Portanto, estabelece algumas questões bem claras: primeiro sobre o que se configura como
gentry e pobres, bem como dentre todos os grupos sociais que envolviam, ou a observar o
patriarcalismo no período estudado. Nesse sentido possa ser percebido, por exemplo, em como
alguns conceitos acabavam por, na visão de Thompson, serem forçosamente estruturalistas (como
do patriarcado), pois não concebiam questões voltadas à ação humana, as relações sociais em si, ou
que traduziam a hegemonia em sentido literal, totalitário (polêmico sim), na qual a sociedade
poderia ser dividida entre aqueles que agiam (ativos) e os que meramente obedeciam (passivos), de
forma dicotômica. Os processos de resistência que explora para considerar o freio ao laissez-faire
ou a “velha política”, da desmantelação da sociedade antiga ao surgimento da nova, pautados nas
ações dos pobres e no paradoxo da “revolta conservadora” (acho que “revolução” não seria bem
utilizado aqui) são exemplos notáveis de como a realidade não se encaixa em moldes analíticos
(talvez um dos objetivos, a demonstrar, do autor).
Assim, o mote do estudo proposto é desenvolver uma base empírica para se desvendar as
relações sociais que permeavam os patrícios e os plebeus (o que deixa de levar em conta os médios,
como o autor mesmo afirma).
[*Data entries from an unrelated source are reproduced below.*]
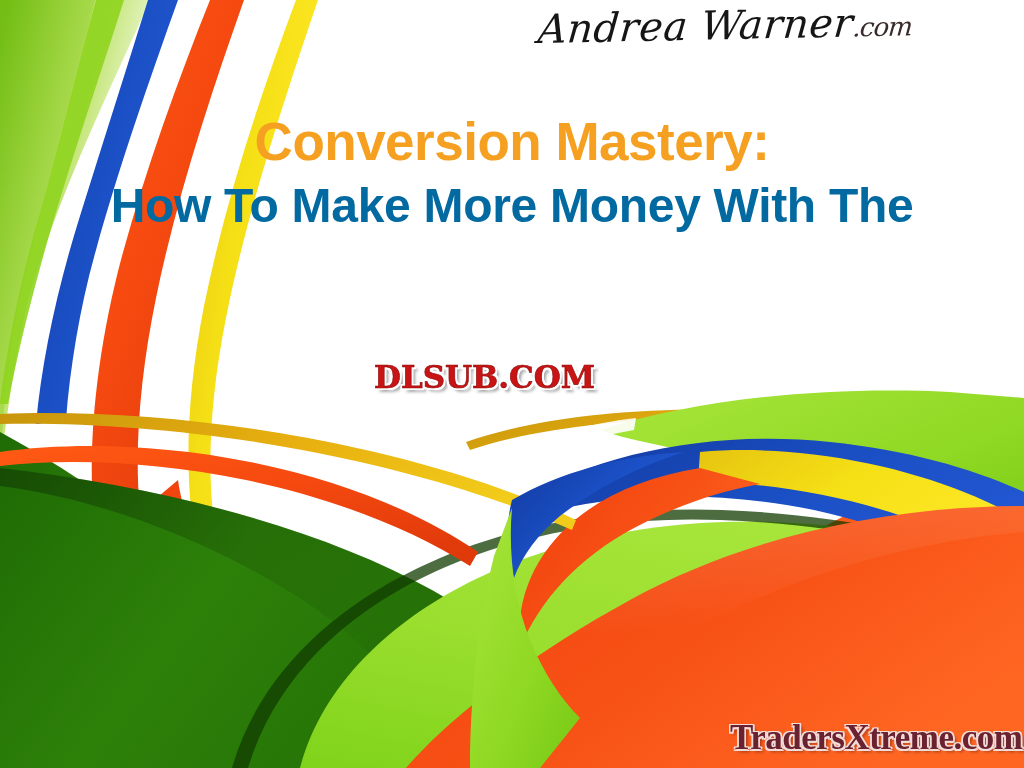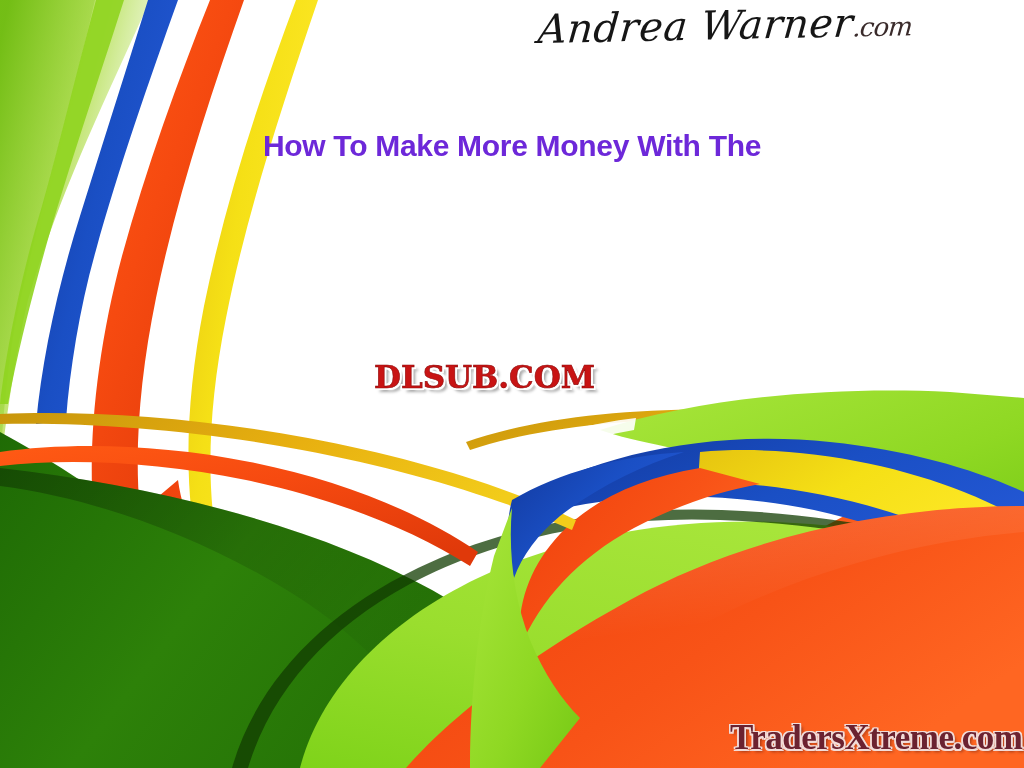--- a/index.html
+++ b/index.html
@@ -283,6 +283,7 @@
 
 
   <div id="title-block">
+    <h1 id="main-title">Conversion Mastery:</h1>
     <div id="subtitle-block">
       <p class="subtitle-line">How To Make More Money With The</p>
     </div>

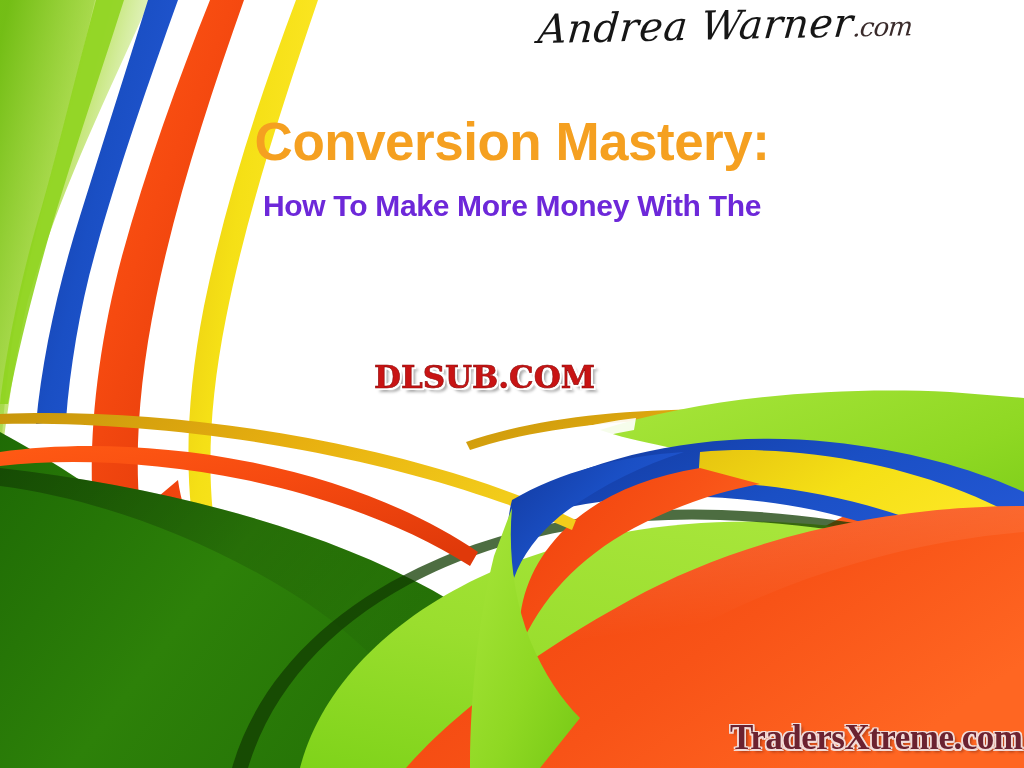--- a/index.html
+++ b/index.html
@@ -82,9 +82,9 @@
   .subtitle-line {
     font-family: "Liberation Sans", sans-serif;
     font-weight: 700;
-    font-size: 30px;
+    font-size: 48px;
     line-height: 56px;
-    color: #6d28d9;
+    color: #0369a1;
     margin: 0;
     letter-spacing: -0.3px;
   }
Essa base demonstra um modus operandi pautado na hegemonia
cultural, em que se tem funções paternalistas e teatrais dinâmicas com rebeliões, insubordinações e
resistências que se retroalimentam e compõem o tecido social do século XVIII inglês. Tal tecido,
todavia, apesar de pautado em uma constituição cultural, não é, por tal afirmativa, imaterial, já que
se ressalta às diversas demonstrações das formas de relacionamento entre os grupos sociais
indicativos, isto é, não que as condições econômicas de classe são nulas (apesar de ainda não se ter
uma consciência, estrutura ou organização), mas que são configuradas e estão relacionadas às
formas culturais de produção/reprodução. Um contexto de transição entre modos de economia,
política, sociedade e cultura diversos que acaba por não ser capaz de se alinhar a paradigmas
científicos de explicação, mas sim que expressa suas próprias dinâmicas (seja em “paternalismos”,
na fé, na hegemonia, na resistência, na fração do topo ou na intacta estrutura de dominação, nas
formas de ofício ou organização dos trabalhadores, etc.).
Talvez um trecho do capítulo seja exemplar: “O que tenho tentado mostrar, talvez
repetidamente, é que cada elemento dessa sociedade, considerado em separado, pode ter
precedentes e sucessores, mas que, considerados em conjunto, formam uma soma que é maior que a
soma de suas partes: é um conjunto estruturado de relações, em que o Estado, a lei, a ideologia
libertária, as ebulições e as ações diretas da multidão, todos desempenham papéis intrínsecos a esse
sistema, e dentro de limites designados por esse sistema, que são, ao mesmo tempo, os limites do
que é politicamente ‘possível’ e, num grau extraordinário, os limites do que é também intelectual e
culturalmente ‘possível’” (p. 77) e acabam por serem estruturados em formas próprias que
envolvem a hegemonia cultural, que não é unicamente impositiva, mas perpassa dinâmicas das
relações sociais entre gentry e plebe.